Information -
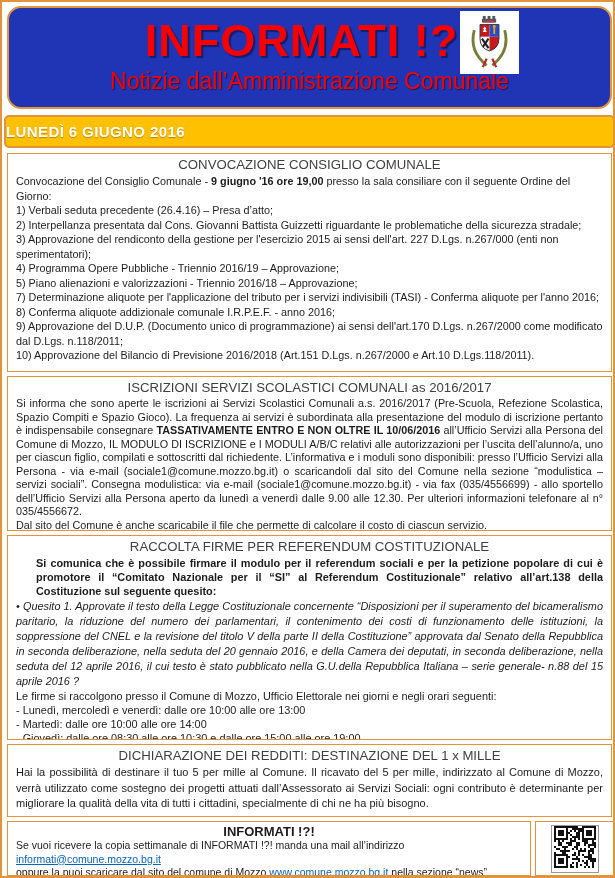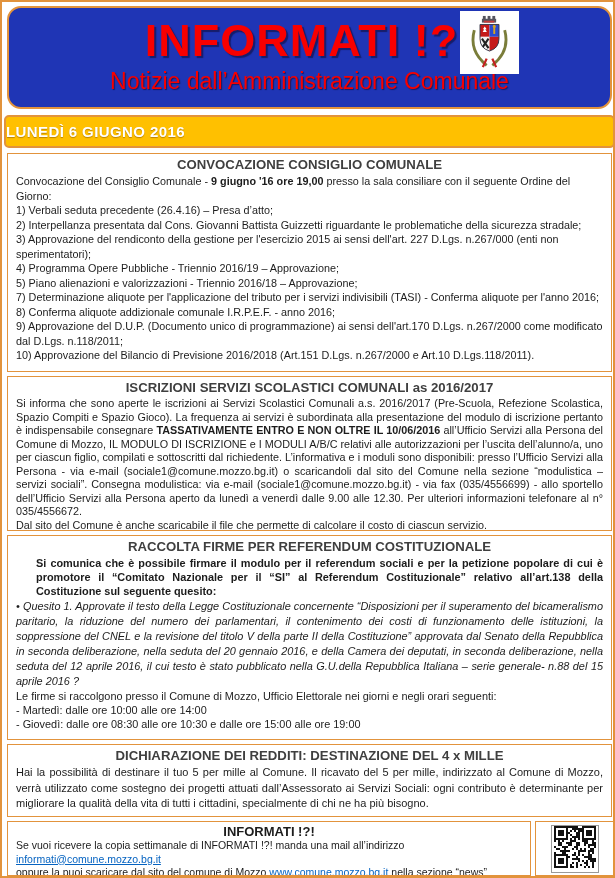"CONVOCAZIONE CONSIGLIO COMUNALE" .sec-title { font-weight: 700 -> 400 }
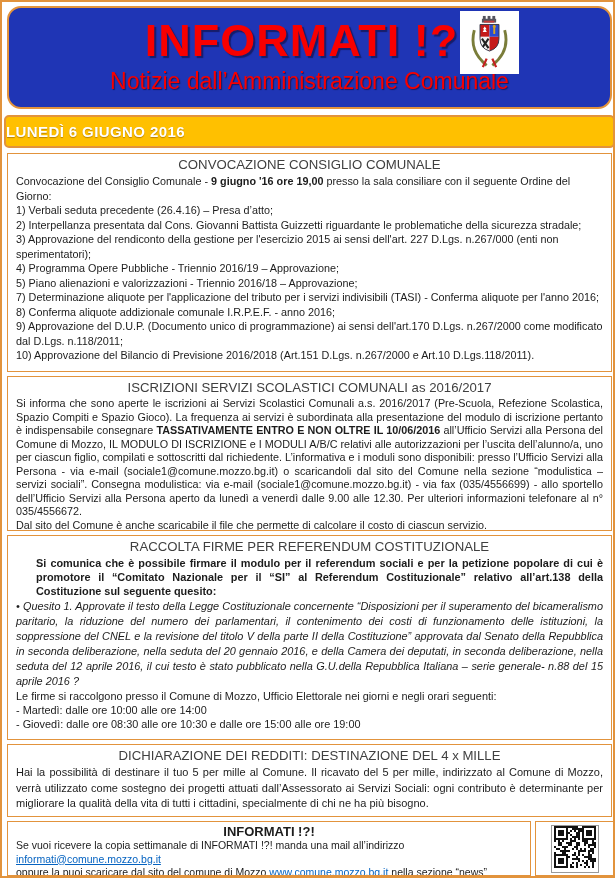"- Lunedì, mercoledì e venerdì:" div.line { html: none -> <div>- Lunedì, mercoledì e venerdì: dalle ore 10:00 alle ore 13:00</div> }
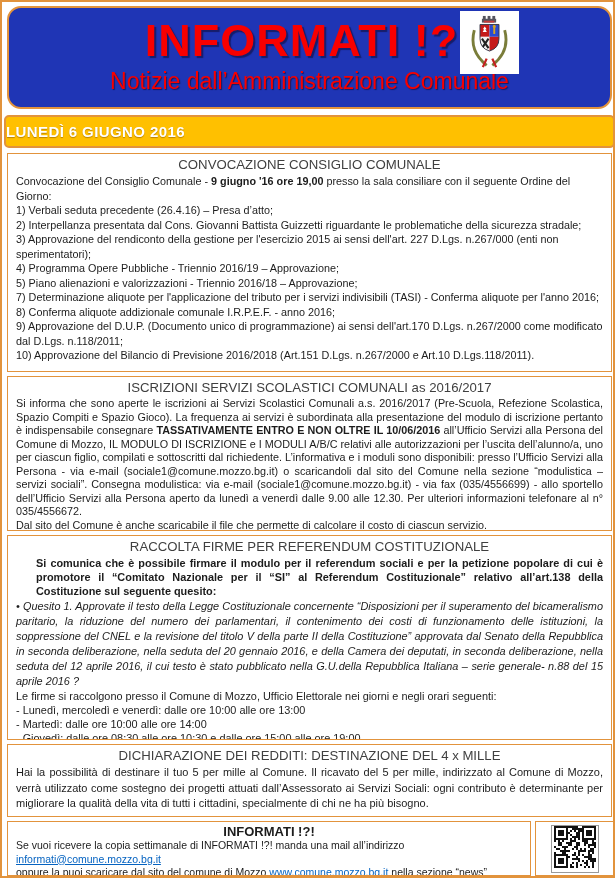"DICHIARAZIONE DEI REDDITI: DESTINAZIONE" div.sec-title { text: 4 -> 1 }
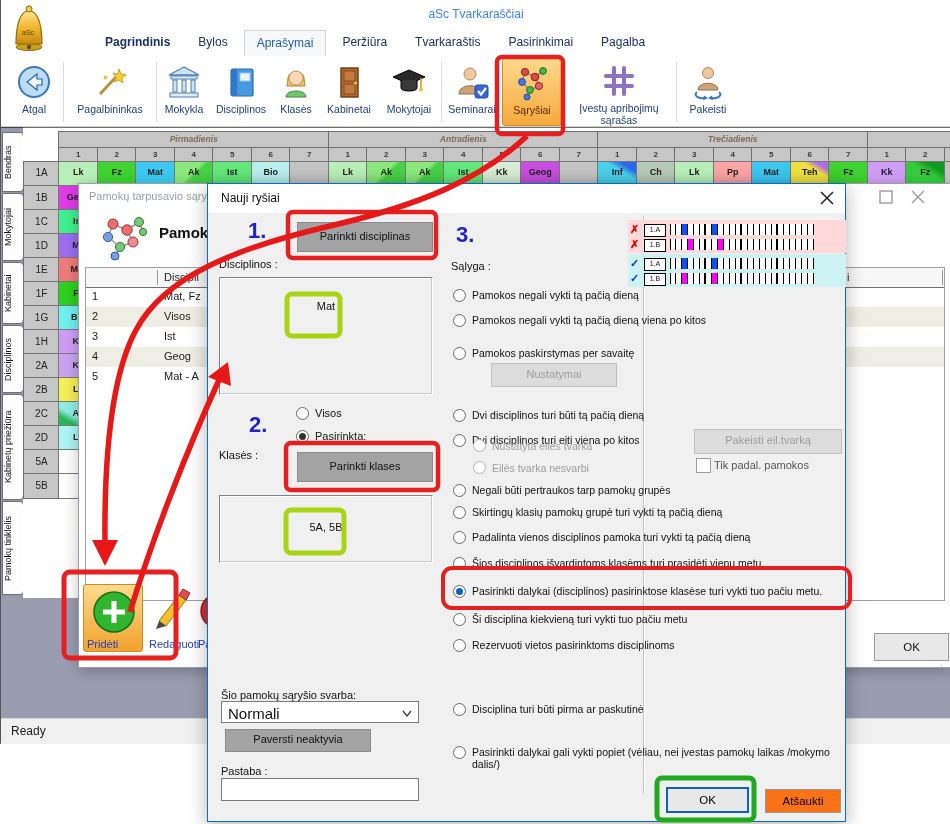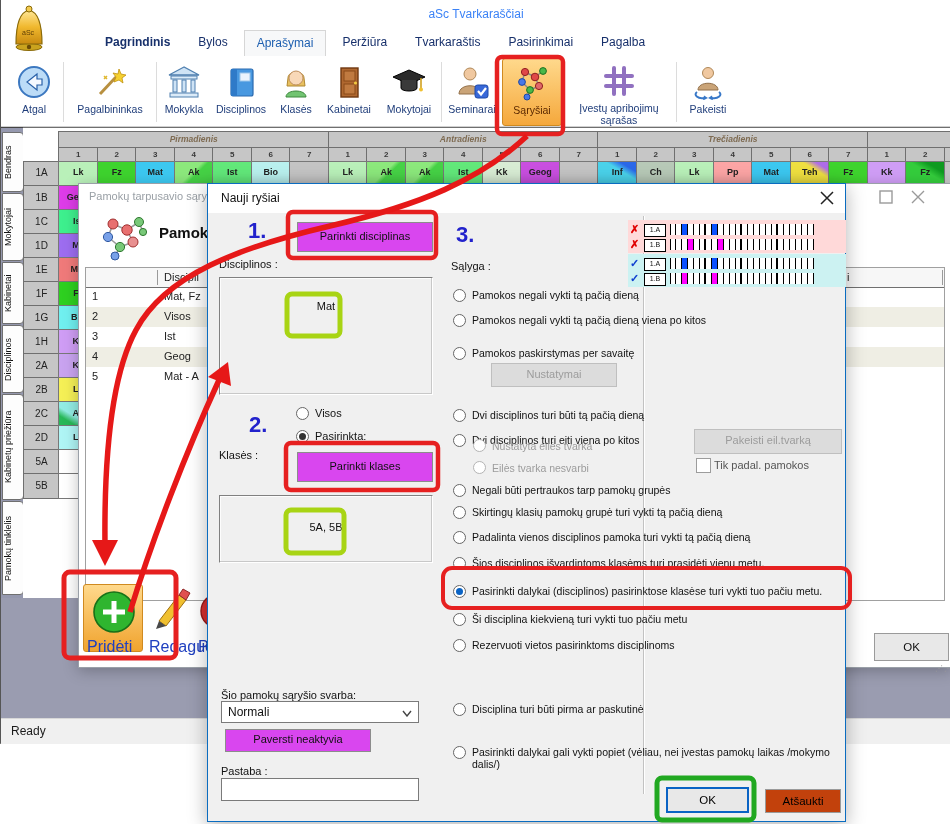"Parinkti disciplinas" .btn { background: #d946ef -> #a3a3a3 }
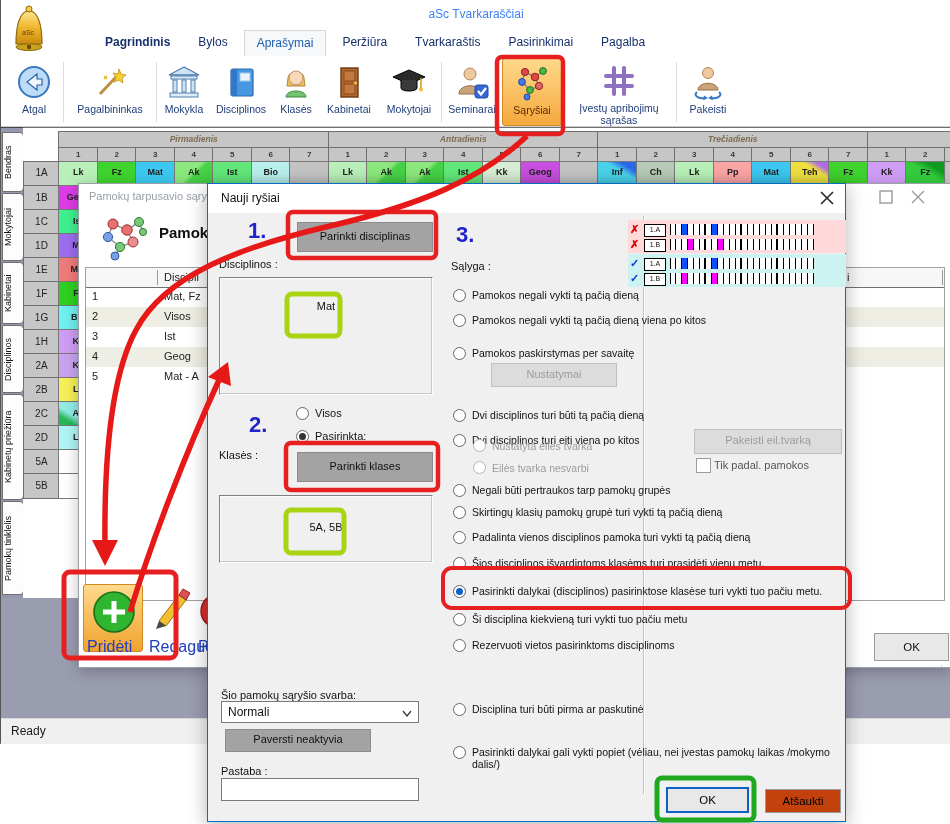"Pridėti" .toolbtn-label { font-size: 16px -> 11px }
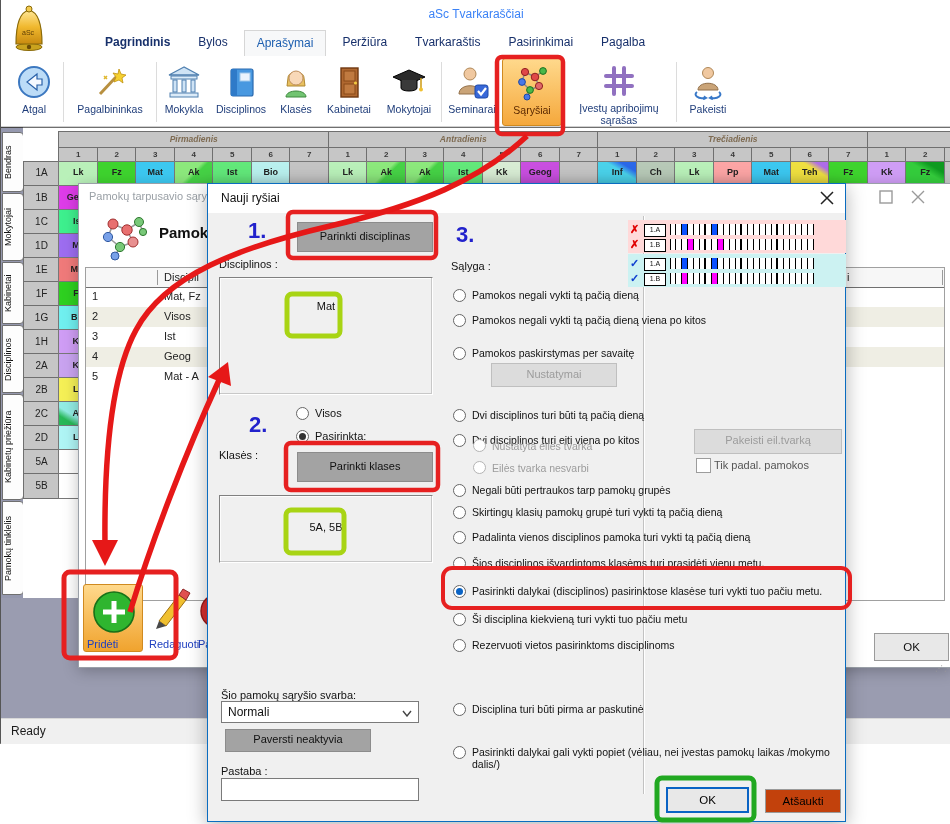"Normali" #d2-combo { font-size: 12px -> 15px }
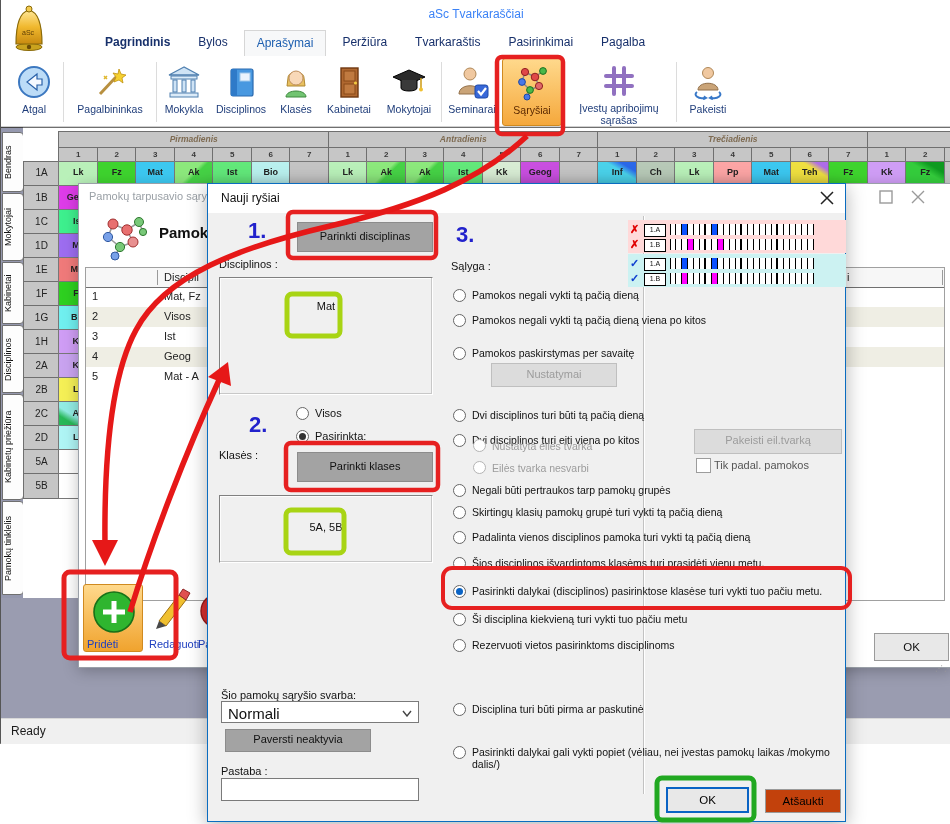"Atšaukti" #d2-cancel { background: #c2410c -> #f97316 }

Directions for this task - Retype exactly the lines above, starting at the line containing "font-size: 12px ->" and ending with the last line, both included; leave out the pictures.

Result of this task -
"Normali" #d2-combo { font-size: 12px -> 15px }
"Atšaukti" #d2-cancel { background: #c2410c -> #f97316 }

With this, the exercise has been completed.